On Sat, 21 Jun 2025, heasley wrote:

Wed, Jun 18, 2025 at 11:22:23PM +0000, Dan Mahoney (Gushi):
Hey there all,

Something's driving me batty.

My ASR-1001-X is only able to be connected to intermittently.  Rancid (run
as the rancid user) always works from the command line, but rancid-run fails
for some reason.

When I watch rancid-run, I see several ssh processes start up, trying to
shell to the router in question, but of course, the output of those aren't
logged anywhwere?  Clogin works.  Running all the commands in rancid -d work
(though of course there are many extra commands in there).

There should only be 1 ssh process per device, though it will try
rancid.conf:MAX_ROUNDS times.

Much of the output is filtered, but effort is made to log relevant
errors to rancid.conf:${LOGDIR}/<group>.<datestamp>

It is possible that the device is simply slow executing some commands.
This is not unusual for older devices or because of bugs such as
memory leaks.  Increasing the timeout can test this theory, either
increase the timeout for all devices of type cisco,
rancid.types.base: cisco;timeout;120

Interesting, this line wasn't in my existing rancid.types.base for type cisco.

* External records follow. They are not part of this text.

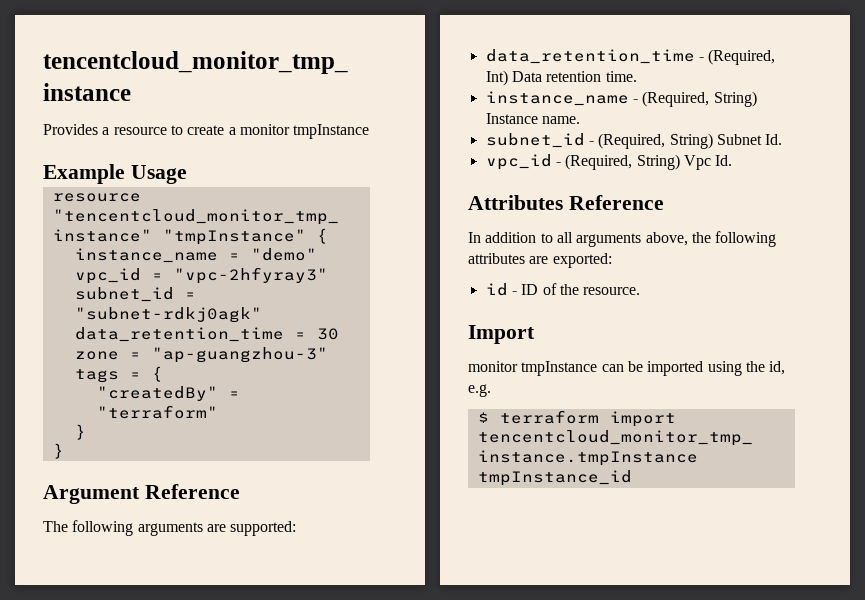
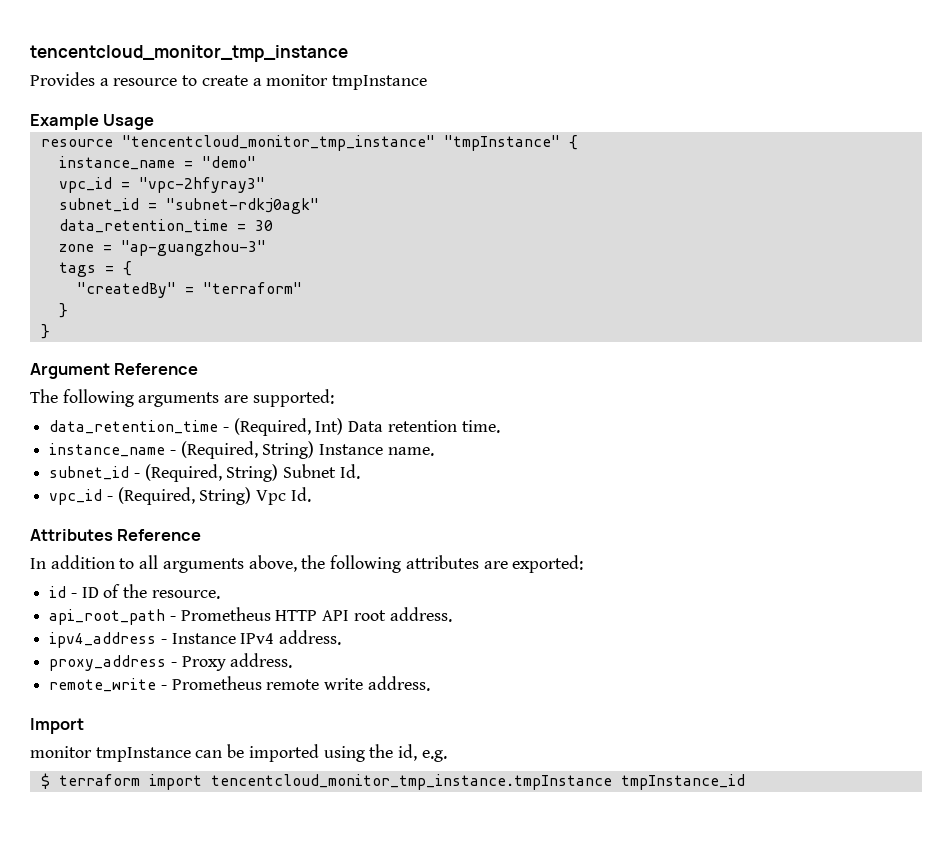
+ api_root_path - Prometheus HTTP API root address.
+ ipv4_address - Instance IPv4 address.
+ proxy_address - Proxy address.
+ remote_write - Prometheus remote write address.

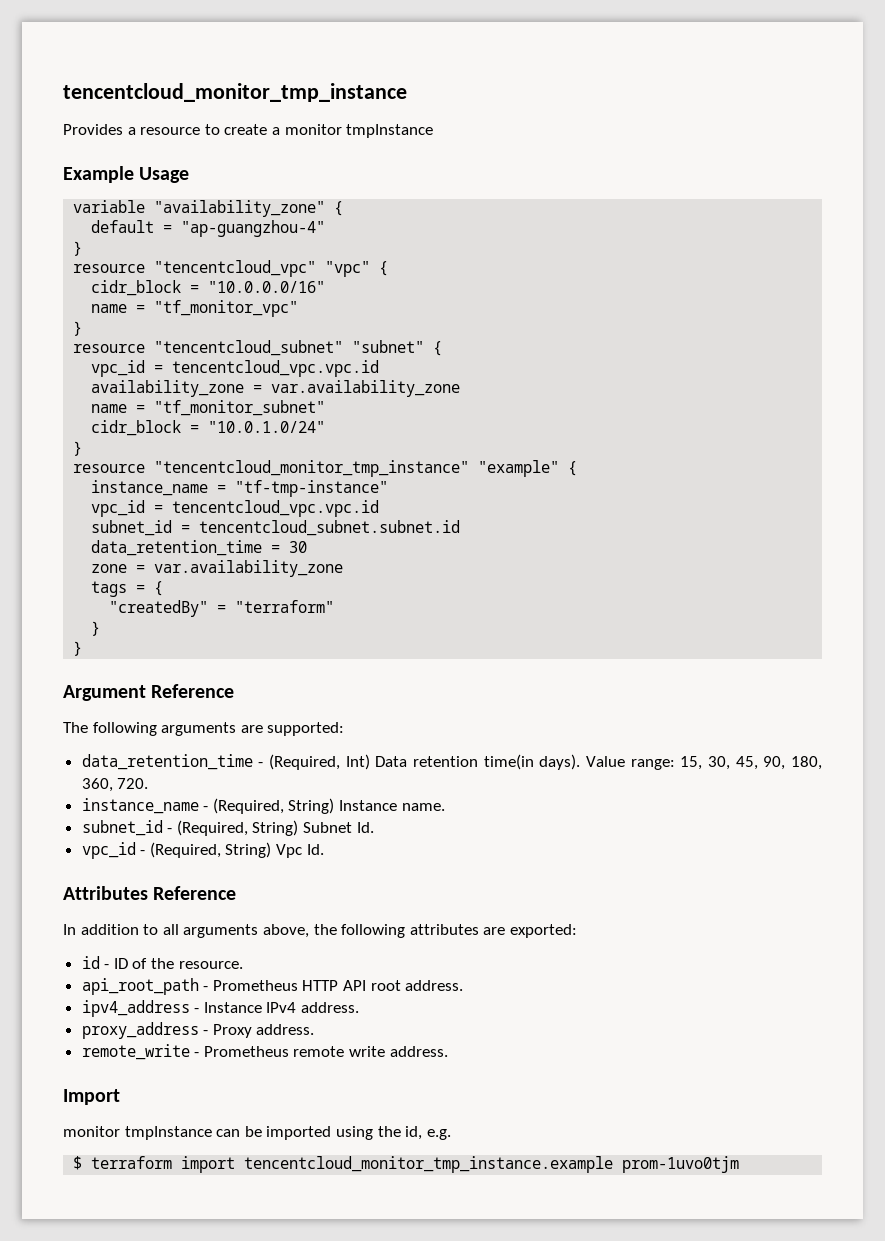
+ variable "availability_zone" {
+ default = "ap-guangzhou-4"
+ }
+ resource "tencentcloud_vpc" "vpc" {
+ cidr_block = "10.0.0.0/16"
+ name = "tf_monitor_vpc"
+ }
+ resource "tencentcloud_subnet" "subnet" {
+ vpc_id = tencentcloud_vpc.vpc.id
+ availability_zone = var.availability_zone
+ name = "tf_monitor_subnet"
+ cidr_block = "10.0.1.0/24"
+ }
- resource "tencentcloud_monitor_tmp_instance" "tmpInstance" {
+ resource "tencentcloud_monitor_tmp_instance" "example" {
- instance_name = "demo"
- vpc_id = "vpc-2hfyray3"
+ instance_name = "tf-tmp-instance"
+ vpc_id = tencentcloud_vpc.vpc.id
- subnet_id = "subnet-rdkj0agk"
+ subnet_id = tencentcloud_subnet.subnet.id
- zone = "ap-guangzhou-3"
+ zone = var.availability_zone
- data_retention_time - (Required, Int) Data retention time.
+ data_retention_time - (Required, Int) Data retention time(in days). Value range: 15, 30, 45, 90, 180, 360, 720.
- $ terraform import tencentcloud_monitor_tmp_instance.tmpInstance tmpInstance_id
+ $ terraform import tencentcloud_monitor_tmp_instance.example prom-1uvo0tjm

I've added it at 300 in both the conf file and cloginrc.

But it seems not to be honored. For example, at the time of one of the failures, I get:

$ time rancid-run
       57.43 real         3.20 user         0.40 sys

And also, ps seems to report it's being hard-set at 90:

rancid 87909 2.1 0.1 18324 6952 0 S+ 17:40 0:00.06 /usr/local/bin/expect -- /usr/local/libexec/rancid/clogin -t 90 -c show version;show redundancy secondary;show idprom backplane;show install active;show env all;show rsp chassis-info;show gsr chassis;show diag chassis-info;show boot;show bootvar;show variables boot;show license udi;show license feature;show license;show license summary;show activation-key (...)

Weirdly, sitting on the router and stalking "who" I see the rancid login happen multiple times.

Adding a couple of quotes and running the full clogin command line always runs quickly.

or specific devices,
~rancid/.cloginrc: add timeout <name glob> {<seconds>}

But every time I call rancid-run groupname, I get the "routers have not been
contacted in over 24 hours" email.  And only intermittently.  (It's been a
little over 24 hours with no changes now).

Another thing to check, which would also be revealed in the
aforemention logs, is that the repository is not buggered in
some manner that control_rancid can not resolve.
su - rancid
cd <group>
<SCM> update or <SCM> status
and look for errors.

Those are the things that I would investigate or try first.

cvs up/cvs status run clean.

I even deleted and re-added the file from cvs.

When it works, it works.  This is what's confusing me.

===

(a few hours later)

I think I have one (silly) theory about what's going wrong. I have a bit of ASCII art in the motd, and when I removed it, things started running more fluidly. (It has # signs, carets, and slashes in it).

https://www.gushi.org/routerferret.png  Too many weasels in the router.

I still don't know why this would only break things half the time, though.

I still don't know why things always work fluidly when I just paste commands in -- perhaps the clogin goes fine, but what happens after is breaking.

I also still don't know why -t 90 is being reported if I've set an explicit timeout of longer.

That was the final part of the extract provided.